October 30, 2023
Traveling in the footsteps of St. Dominic through Spain and France
By Michael Hagan ’15, 19G
A pilgrimage is a journey from one home toward a home of a different kind. The pilgrim is called to a place of personal or shared significance. The Red Sox fan journeys to Fenway Park, the hiker treks the Appalachian Trail, a family visits its ancestral land. The believer sojourns toward God.
In a first-of-its-kind experience at Providence College, 19 students and young alumni (including two seminarians), accompanied by four Dominican priests, three Dominican sisters, and a faculty member, traveled in the footsteps of Saint Dominic through Spain and France on an 11-day pilgrimage in May and June. Sponsored by Campus Ministry and open to all members of the college community, the pilgrimage brought the travelers to Dominic’s birthplace and other locations significant to his life.
In 1216, Dominic de Guzman (1170-1221) founded the Order of Preachers, the religious order which established and administers PC. Today there are more than 5,500 Dominican friars around the world.
“The pilgrimage is a way to better know and love Saint Dominic through an immersion in-to his origin story,” said College Chaplain Rev. Justin Bolger, O.P. “There are many joys and graces to receive in any pilgrimage, but the hope is that walking in the footsteps of Saint Dominic inspires a greater love of him and our beloved Dominican school.”
The sun shone as the pilgrims left campus by bus for Boston Logan International Airport and an ambitious, arduous journey. After an overnight flight across six time zones, they arrived in Madrid for a passport check at mid-day with no plans for rest until after a late dinner that night in their hotel. Transported by bus throughout the pilgrimage, they still logged an average of 16,000 steps daily on foot. They slept in religious houses and modest hotels, and they prayed the Divine Office several times a day using an app on their smart phones.

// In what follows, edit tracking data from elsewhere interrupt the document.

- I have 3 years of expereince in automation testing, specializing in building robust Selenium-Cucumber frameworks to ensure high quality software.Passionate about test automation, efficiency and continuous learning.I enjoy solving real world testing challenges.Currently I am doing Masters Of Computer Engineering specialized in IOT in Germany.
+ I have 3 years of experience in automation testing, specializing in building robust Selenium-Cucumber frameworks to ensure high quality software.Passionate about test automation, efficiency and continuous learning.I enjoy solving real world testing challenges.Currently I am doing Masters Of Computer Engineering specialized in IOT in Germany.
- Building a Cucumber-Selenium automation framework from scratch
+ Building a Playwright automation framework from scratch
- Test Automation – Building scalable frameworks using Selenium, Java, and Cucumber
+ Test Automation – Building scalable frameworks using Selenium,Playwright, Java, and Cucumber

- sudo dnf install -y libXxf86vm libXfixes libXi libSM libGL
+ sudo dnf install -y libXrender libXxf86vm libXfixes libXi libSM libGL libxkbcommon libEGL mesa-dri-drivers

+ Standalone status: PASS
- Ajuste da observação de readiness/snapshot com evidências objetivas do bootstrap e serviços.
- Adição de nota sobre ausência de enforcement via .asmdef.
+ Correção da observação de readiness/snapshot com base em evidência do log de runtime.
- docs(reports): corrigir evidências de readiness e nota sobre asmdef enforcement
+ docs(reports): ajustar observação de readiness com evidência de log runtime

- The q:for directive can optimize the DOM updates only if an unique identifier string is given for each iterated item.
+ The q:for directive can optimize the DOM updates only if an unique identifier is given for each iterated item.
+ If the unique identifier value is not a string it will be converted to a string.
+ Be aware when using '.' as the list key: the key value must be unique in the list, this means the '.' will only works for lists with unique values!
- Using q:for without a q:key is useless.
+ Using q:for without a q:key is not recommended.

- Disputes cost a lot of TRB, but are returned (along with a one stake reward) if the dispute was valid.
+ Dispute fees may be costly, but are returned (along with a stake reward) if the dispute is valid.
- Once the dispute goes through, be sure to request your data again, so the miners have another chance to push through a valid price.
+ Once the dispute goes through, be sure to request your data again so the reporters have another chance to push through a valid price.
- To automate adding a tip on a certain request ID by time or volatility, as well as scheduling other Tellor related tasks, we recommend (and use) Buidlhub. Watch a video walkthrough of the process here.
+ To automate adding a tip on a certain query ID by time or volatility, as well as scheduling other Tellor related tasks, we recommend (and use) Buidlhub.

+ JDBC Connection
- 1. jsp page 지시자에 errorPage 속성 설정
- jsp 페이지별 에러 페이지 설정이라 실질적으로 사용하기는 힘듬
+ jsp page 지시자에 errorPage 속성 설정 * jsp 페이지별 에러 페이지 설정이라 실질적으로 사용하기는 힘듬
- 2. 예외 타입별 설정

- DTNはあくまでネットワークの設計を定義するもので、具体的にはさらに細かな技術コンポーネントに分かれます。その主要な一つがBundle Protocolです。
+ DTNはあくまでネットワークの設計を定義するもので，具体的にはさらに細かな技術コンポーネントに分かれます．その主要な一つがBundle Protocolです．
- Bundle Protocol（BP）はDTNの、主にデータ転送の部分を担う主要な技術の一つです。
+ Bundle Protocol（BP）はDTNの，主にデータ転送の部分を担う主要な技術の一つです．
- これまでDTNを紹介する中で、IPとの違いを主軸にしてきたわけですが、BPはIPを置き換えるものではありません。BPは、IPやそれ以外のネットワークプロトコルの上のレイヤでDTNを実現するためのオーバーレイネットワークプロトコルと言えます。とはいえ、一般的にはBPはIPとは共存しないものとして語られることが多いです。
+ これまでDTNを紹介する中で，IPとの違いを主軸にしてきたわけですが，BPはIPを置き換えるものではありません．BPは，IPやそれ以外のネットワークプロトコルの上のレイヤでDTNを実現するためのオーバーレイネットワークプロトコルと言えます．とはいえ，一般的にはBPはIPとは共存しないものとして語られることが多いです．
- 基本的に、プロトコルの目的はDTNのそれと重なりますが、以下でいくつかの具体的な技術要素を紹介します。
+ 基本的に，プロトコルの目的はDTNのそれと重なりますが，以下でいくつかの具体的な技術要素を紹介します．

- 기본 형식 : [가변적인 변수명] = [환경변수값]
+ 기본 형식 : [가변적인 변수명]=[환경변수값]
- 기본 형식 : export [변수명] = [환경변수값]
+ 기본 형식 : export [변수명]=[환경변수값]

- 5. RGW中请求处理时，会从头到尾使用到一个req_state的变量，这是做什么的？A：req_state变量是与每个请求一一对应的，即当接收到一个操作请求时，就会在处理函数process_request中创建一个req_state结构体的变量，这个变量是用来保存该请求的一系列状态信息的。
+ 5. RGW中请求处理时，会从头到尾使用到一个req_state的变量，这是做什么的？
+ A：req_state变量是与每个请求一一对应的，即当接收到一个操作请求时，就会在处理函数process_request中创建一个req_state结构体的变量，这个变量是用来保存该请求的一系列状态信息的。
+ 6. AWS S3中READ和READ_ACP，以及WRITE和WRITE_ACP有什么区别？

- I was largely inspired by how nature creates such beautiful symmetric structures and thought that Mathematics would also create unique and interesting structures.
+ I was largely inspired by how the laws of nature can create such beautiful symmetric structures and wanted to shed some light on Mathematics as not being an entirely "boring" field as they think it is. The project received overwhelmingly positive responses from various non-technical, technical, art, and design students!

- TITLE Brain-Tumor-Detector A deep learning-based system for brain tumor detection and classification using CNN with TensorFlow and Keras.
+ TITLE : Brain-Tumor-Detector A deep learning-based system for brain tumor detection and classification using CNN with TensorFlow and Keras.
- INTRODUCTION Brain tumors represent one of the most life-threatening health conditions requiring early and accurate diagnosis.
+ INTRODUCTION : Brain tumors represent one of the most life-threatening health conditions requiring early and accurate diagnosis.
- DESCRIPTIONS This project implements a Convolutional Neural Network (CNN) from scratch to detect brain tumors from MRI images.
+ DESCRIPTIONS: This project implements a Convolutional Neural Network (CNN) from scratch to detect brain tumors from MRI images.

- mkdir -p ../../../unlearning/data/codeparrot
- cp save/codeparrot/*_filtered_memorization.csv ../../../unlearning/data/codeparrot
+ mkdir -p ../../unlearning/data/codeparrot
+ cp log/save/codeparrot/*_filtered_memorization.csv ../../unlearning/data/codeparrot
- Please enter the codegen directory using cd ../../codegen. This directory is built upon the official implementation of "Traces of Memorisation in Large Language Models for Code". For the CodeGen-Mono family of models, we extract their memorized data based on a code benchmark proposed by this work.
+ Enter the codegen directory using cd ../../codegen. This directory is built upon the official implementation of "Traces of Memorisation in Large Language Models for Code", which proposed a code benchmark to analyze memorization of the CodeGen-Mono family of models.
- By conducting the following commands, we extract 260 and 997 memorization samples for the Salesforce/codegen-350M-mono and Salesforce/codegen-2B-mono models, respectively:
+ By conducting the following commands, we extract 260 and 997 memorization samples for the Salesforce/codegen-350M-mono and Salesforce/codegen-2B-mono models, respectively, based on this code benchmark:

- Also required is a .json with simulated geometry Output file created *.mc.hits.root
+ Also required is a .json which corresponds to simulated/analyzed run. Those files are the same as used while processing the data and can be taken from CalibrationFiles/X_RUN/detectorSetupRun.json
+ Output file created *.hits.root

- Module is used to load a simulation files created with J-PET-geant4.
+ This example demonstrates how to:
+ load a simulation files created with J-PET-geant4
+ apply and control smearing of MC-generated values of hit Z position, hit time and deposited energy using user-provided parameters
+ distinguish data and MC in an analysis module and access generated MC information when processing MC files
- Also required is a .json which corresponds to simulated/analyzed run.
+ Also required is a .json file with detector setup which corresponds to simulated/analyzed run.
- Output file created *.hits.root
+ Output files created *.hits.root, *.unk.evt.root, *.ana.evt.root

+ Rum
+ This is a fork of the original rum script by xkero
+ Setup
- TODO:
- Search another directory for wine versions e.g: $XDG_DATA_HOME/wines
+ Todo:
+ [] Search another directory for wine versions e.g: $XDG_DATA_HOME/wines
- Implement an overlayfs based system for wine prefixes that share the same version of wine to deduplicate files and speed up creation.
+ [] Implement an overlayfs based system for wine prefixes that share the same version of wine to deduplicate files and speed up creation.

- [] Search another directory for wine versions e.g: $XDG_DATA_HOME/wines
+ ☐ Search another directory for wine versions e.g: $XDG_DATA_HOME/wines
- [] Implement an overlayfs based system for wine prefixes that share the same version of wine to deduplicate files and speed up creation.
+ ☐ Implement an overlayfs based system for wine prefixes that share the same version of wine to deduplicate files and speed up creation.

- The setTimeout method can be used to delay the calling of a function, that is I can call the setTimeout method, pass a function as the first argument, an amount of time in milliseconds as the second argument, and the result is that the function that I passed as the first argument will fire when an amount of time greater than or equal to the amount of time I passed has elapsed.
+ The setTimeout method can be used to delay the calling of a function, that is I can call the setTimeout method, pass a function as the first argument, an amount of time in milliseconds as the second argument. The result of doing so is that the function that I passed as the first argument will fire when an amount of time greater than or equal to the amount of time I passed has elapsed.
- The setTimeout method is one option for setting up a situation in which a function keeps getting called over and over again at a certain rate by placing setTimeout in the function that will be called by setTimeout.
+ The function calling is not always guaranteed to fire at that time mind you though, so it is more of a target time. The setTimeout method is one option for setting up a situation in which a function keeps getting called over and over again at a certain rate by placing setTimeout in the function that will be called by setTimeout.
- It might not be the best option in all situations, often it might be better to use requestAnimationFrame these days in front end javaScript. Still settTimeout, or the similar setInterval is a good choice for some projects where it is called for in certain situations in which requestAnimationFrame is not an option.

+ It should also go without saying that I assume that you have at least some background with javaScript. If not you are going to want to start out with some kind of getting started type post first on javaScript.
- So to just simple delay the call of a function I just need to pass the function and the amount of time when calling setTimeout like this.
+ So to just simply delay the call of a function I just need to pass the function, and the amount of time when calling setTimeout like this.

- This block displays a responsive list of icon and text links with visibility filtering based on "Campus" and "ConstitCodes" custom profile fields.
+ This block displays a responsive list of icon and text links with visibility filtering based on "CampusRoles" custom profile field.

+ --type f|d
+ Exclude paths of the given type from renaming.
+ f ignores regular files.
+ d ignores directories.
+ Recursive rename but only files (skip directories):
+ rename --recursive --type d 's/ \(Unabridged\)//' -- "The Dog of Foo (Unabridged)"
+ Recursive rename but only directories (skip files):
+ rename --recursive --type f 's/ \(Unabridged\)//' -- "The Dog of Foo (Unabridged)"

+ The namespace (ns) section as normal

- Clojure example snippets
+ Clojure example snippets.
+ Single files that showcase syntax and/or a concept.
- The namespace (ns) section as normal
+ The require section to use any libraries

In Segovia, 60 miles north of Madrid, the Friar pilgrims emerged from their bus into the shadow of an ancient Roman aqueduct. Built in the first century A.D., it brought water from mountain springs 11 miles away to the city until 1973. Segovia is the location of a cave where Dominic prayed for others and self-administered harsh physical penances through long nights in the city where he preached by day. The hollow in the rocky hillside is now a gilded chapel with a sculpture of Dominic in penance before the crucified Christ behind the altar.
The pilgrims studied the dimly lit space as they awaited Mass celebrated by Father Justin; Rev. Irenaeus Dunlevy, O.P., assistant chaplain; and assistant professors of theology Rev. Isaac Morales, O.P. and Rev. Dominic Verner, O.P. Assisting were two seminary students from the dioceses of Providence and Manchester, Adam Habershaw ’23 and Spencer Gregory ’24.
In his homily, Father Dominic explained that Christian pilgrimage originated as a penitential practice. While the Friar pilgrims may not be called to penances as grueling as Dominic’s (“Though it worked for him; he is a saint, after all,” Father Dominic said), the early mornings, many miles on foot, and other challenges ahead were opportunities to embrace a penitent spirit.
After Mass and reflection came a walking tour of the old city and its cathedral, an impromptu stop for chocolate-dipped churros that a patron promised “will change your lives,” and finally, dinner and sleep after more than 24 hours of travel.
The next days were spent exploring sites of Dominic’s childhood and youth. In Palencia, where Dominic studied, an elderly man in clerical garb, being pushed in a wheelchair, noticed the friars and sisters and gestured toward them. A 96-year-old Carmelite friar, he then blessed the pilgrims and asked them to pray for him as they traveled.
While Dominic was a student, famine afflicted the region. Moved with compassion, he is said to have sold his books and used the money to feed the hungry. Hand lettered on parchment made from animal skins, these volumes were already valuable. Annotated in Dominic’s hand, they were the irreplaceable tangible records of innumerable hours of study.
“I will not study on dead skins when living skins are dying of hunger,” Dominic said.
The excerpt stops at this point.